GLYCOLYSIS

Cellular Respiration

Glycolysis

Learning Objectives for Glycolysis

• Describe:

  • Where this process takes place in eukaryotes and prokaryotes.

  • The starting molecules and end products (name and number of carbon atoms).

  • Any necessary energy input, gross and net energy yield (ATP & the high energy electron carrier molecules NADH & FADH₂).

  • Whether this process results in the production of CO₂.

  • Whether this process requires O₂.

• State which steps of glycolysis are regulated and explain the importance of this regulation.

What is Glycolysis?

• Glycolysis is the biochemical pathway that involves the breakdown of glucose.

Where Does Glycolysis Happen?

In a Eukaryotic Cell:

• Glycolysis occurs in the cytoplasm.

In a Prokaryotic Cell:

• The glycolytic process also takes place in the cytoplasm due to the absence of compartmentalized organelles.

Glycolysis Overview

• Main Process:

  • The lysis (breakdown) of glucose leading to cellular respiration.

  • Reference to Figure 9.7 of the input and output of glycolysis.

Glycolysis Generates ATP and NADH

• Inputs and Outputs:

  • ATP:

  • 2 ATP used

  • 4 ATP made

  • Net Yield: 2 ATP made

  • NADH:

  • 2 NADH produced

• Question: Is ATP being made or used at specific points within this process?

Learning Objectives Reiteration for Glycolysis

• Same objectives as outlined previously for emphasis.

Irreversibility in Glycolysis

• Some steps of glycolysis are irreversible:

  • Step 1: Hexokinase

  • Step 3: Phosphofructokinase

  • Step 10: Pyruvate kinase

• Commonality Query: What do all of these steps share in functional characteristics?

Free-Energy Changes of Glycolytic Reactions

• Focus on erythrocytes:

  • Big downhill steps = irreversible processes.

• ΔG of Glycolysis: Approximately -72 kJ/mol (or -17.2 kcal/mol), indicating a strong driving force for the reactions.

Regulation of Glycolysis Steps

• The same irreversible steps are also regulated:

  • Step 1: Hexokinase

  • Step 3: Phosphofructokinase

  • Step 10: Pyruvate kinase

• Importance of Regulation: Regulated reactions can control the entire glycolytic process.

• Discussion Point: Why is it beneficial for these steps to be regulated?

Considerations for Irreversible Steps in Metabolism

• Irreversible steps are often tightly regulated to prevent waste of materials and energy.

• Alternative Uses of Glucose: What could be done with excess glucose if it's not immediately used for ATP production?

Concluding Learning Objectives Reiteration for Glycolysis

• Repeat the vital learning objectives for glycolysis as stated throughout the notes to reinforce learning effectively.

Is ATP being made or used at specific points within this process?

ATP is used at the beginning of glycolysis (2 ATP used) and produced later in the process (4 ATP made).

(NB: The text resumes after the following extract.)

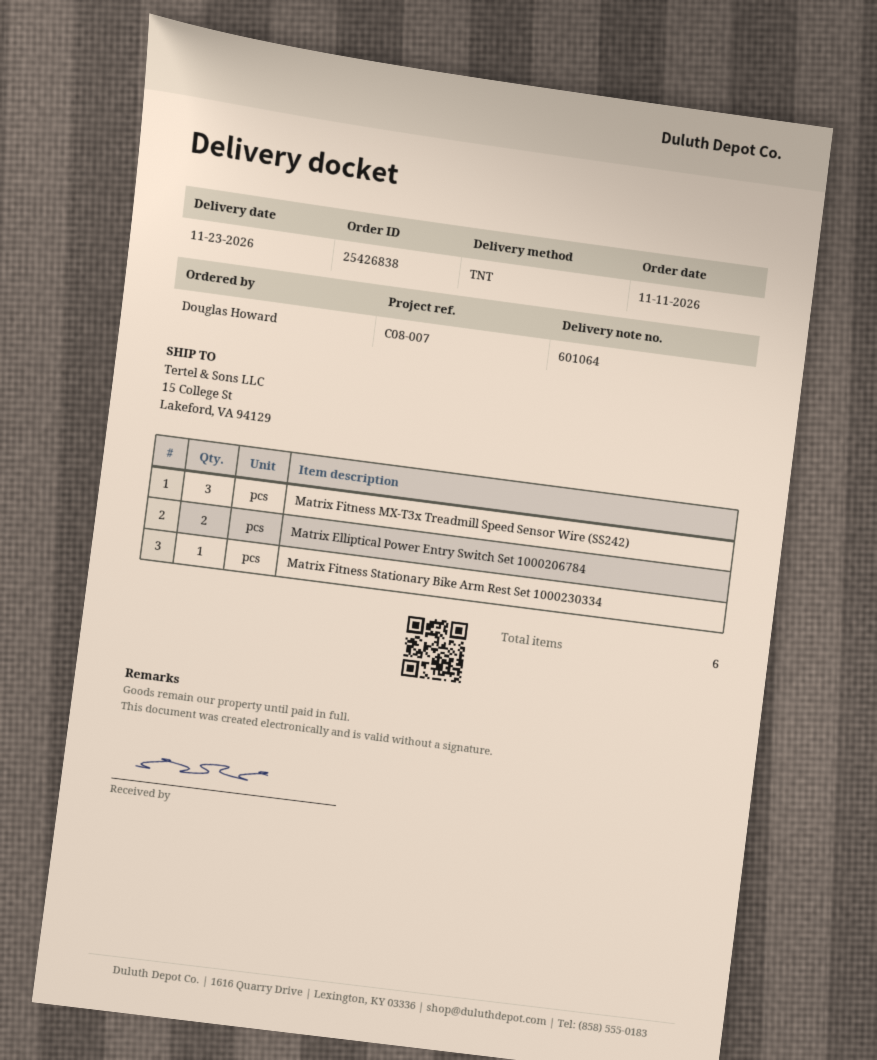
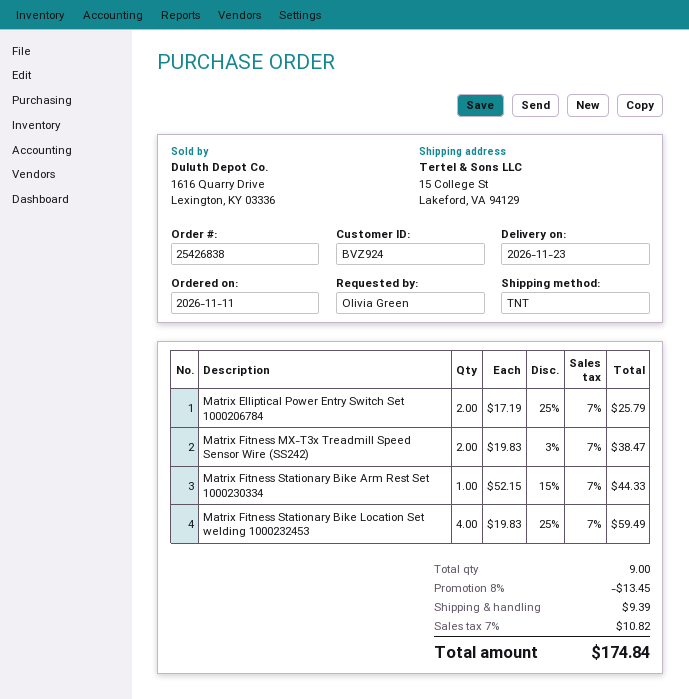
ordered by: Douglas Howard -> Olivia Green
Matrix Fitness MX-T3x Treadmill Speed Sensor Wire (SS242): 3 -> 2
Matrix Fitness Stationary Bike Location Set welding 1000232453: none -> 4
total quantity: 6 -> 9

Thus, it is both used and produced during glycolysis, ultimately resulting in a net yield of 2 ATP.

Commonality Query: What do all of these steps share in functional characteristics?

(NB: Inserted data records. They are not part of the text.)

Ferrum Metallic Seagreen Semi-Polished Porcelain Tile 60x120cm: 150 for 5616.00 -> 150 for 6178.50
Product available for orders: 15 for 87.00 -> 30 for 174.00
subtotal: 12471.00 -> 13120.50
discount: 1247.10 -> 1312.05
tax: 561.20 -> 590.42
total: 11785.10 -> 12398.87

All of the irreversible steps (Hexokinase, Phosphofructokinase, and Pyruvate kinase) serve as key regulatory points in glycolysis that determine the overall rate of the pathway.

Discussion Point: Why is it beneficial for these steps to be regulated?

Regulating these steps allows the cell to control the flow of carbon through glycolysis based on energy needs and substrate availability, thus optimizing metabolic efficiency and resource allocation.

Alternative Uses of Glucose: What could be done with excess glucose if it's not immediately used for ATP production?

Excess glucose can be stored as glycogen for later use, converted to fat for long-term energy storage, or utilized for biosynthesis of other molecules such as amino acids and nucleotides.